▶ [Work instructions]
Below is some data; print it all back exactly.

▶ [Information shown]
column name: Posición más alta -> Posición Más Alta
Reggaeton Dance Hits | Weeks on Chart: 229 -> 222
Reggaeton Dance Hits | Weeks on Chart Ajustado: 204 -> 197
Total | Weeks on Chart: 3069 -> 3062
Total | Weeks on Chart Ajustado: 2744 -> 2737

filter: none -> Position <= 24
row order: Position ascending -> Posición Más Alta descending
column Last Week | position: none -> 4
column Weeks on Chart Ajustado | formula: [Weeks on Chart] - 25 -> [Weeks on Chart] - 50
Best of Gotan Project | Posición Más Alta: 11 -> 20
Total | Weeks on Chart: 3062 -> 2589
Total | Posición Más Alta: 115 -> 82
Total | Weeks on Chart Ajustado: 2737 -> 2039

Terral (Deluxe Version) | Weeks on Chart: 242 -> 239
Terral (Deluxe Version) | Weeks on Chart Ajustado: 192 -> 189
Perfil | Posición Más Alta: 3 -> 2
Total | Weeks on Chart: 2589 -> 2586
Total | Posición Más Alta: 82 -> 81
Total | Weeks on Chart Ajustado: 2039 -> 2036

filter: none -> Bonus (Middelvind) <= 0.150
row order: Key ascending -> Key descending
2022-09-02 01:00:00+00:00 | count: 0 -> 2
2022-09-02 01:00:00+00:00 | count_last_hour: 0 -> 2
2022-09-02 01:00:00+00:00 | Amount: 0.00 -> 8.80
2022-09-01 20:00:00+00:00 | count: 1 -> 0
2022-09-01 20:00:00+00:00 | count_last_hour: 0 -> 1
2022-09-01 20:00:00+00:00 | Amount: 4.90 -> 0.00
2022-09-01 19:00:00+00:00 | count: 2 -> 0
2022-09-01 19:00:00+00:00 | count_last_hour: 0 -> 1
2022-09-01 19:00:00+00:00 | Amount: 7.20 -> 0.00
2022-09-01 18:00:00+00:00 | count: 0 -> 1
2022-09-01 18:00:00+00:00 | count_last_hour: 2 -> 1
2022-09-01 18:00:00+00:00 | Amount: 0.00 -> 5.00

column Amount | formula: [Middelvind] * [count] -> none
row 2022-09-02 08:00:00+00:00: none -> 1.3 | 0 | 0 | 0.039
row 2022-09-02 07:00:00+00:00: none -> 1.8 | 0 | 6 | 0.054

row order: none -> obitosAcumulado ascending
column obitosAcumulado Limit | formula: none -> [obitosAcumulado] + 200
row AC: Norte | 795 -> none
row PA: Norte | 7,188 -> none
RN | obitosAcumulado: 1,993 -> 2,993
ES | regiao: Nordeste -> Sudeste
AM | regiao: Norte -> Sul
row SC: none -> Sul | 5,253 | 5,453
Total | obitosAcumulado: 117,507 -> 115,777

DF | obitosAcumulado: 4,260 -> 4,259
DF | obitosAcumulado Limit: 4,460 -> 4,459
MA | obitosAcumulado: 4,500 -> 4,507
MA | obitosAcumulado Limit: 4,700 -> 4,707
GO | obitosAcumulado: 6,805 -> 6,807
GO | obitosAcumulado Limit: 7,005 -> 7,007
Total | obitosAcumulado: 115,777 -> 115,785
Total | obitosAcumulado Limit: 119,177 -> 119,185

▶ [Task response]
column name: Posición más alta -> Posición Más Alta
Reggaeton Dance Hits | Weeks on Chart: 229 -> 222
Reggaeton Dance Hits | Weeks on Chart Ajustado: 204 -> 197
Total | Weeks on Chart: 3069 -> 3062
Total | Weeks on Chart Ajustado: 2744 -> 2737

filter: none -> Position <= 24
row order: Position ascending -> Posición Más Alta descending
column Last Week | position: none -> 4
column Weeks on Chart Ajustado | formula: [Weeks on Chart] - 25 -> [Weeks on Chart] - 50
Best of Gotan Project | Posición Más Alta: 11 -> 20
Total | Weeks on Chart: 3062 -> 2589
Total | Posición Más Alta: 115 -> 82
Total | Weeks on Chart Ajustado: 2737 -> 2039

Terral (Deluxe Version) | Weeks on Chart: 242 -> 239
Terral (Deluxe Version) | Weeks on Chart Ajustado: 192 -> 189
Perfil | Posición Más Alta: 3 -> 2
Total | Weeks on Chart: 2589 -> 2586
Total | Posición Más Alta: 82 -> 81
Total | Weeks on Chart Ajustado: 2039 -> 2036

filter: none -> Bonus (Middelvind) <= 0.150
row order: Key ascending -> Key descending
2022-09-02 01:00:00+00:00 | count: 0 -> 2
2022-09-02 01:00:00+00:00 | count_last_hour: 0 -> 2
2022-09-02 01:00:00+00:00 | Amount: 0.00 -> 8.80
2022-09-01 20:00:00+00:00 | count: 1 -> 0
2022-09-01 20:00:00+00:00 | count_last_hour: 0 -> 1
2022-09-01 20:00:00+00:00 | Amount: 4.90 -> 0.00
2022-09-01 19:00:00+00:00 | count: 2 -> 0
2022-09-01 19:00:00+00:00 | count_last_hour: 0 -> 1
2022-09-01 19:00:00+00:00 | Amount: 7.20 -> 0.00
2022-09-01 18:00:00+00:00 | count: 0 -> 1
2022-09-01 18:00:00+00:00 | count_last_hour: 2 -> 1
2022-09-01 18:00:00+00:00 | Amount: 0.00 -> 5.00

column Amount | formula: [Middelvind] * [count] -> none
row 2022-09-02 08:00:00+00:00: none -> 1.3 | 0 | 0 | 0.039
row 2022-09-02 07:00:00+00:00: none -> 1.8 | 0 | 6 | 0.054

row order: none -> obitosAcumulado ascending
column obitosAcumulado Limit | formula: none -> [obitosAcumulado] + 200
row AC: Norte | 795 -> none
row PA: Norte | 7,188 -> none
RN | obitosAcumulado: 1,993 -> 2,993
ES | regiao: Nordeste -> Sudeste
AM | regiao: Norte -> Sul
row SC: none -> Sul | 5,253 | 5,453
Total | obitosAcumulado: 117,507 -> 115,777

DF | obitosAcumulado: 4,260 -> 4,259
DF | obitosAcumulado Limit: 4,460 -> 4,459
MA | obitosAcumulado: 4,500 -> 4,507
MA | obitosAcumulado Limit: 4,700 -> 4,707
GO | obitosAcumulado: 6,805 -> 6,807
GO | obitosAcumulado Limit: 7,005 -> 7,007
Total | obitosAcumulado: 115,777 -> 115,785
Total | obitosAcumulado Limit: 119,177 -> 119,185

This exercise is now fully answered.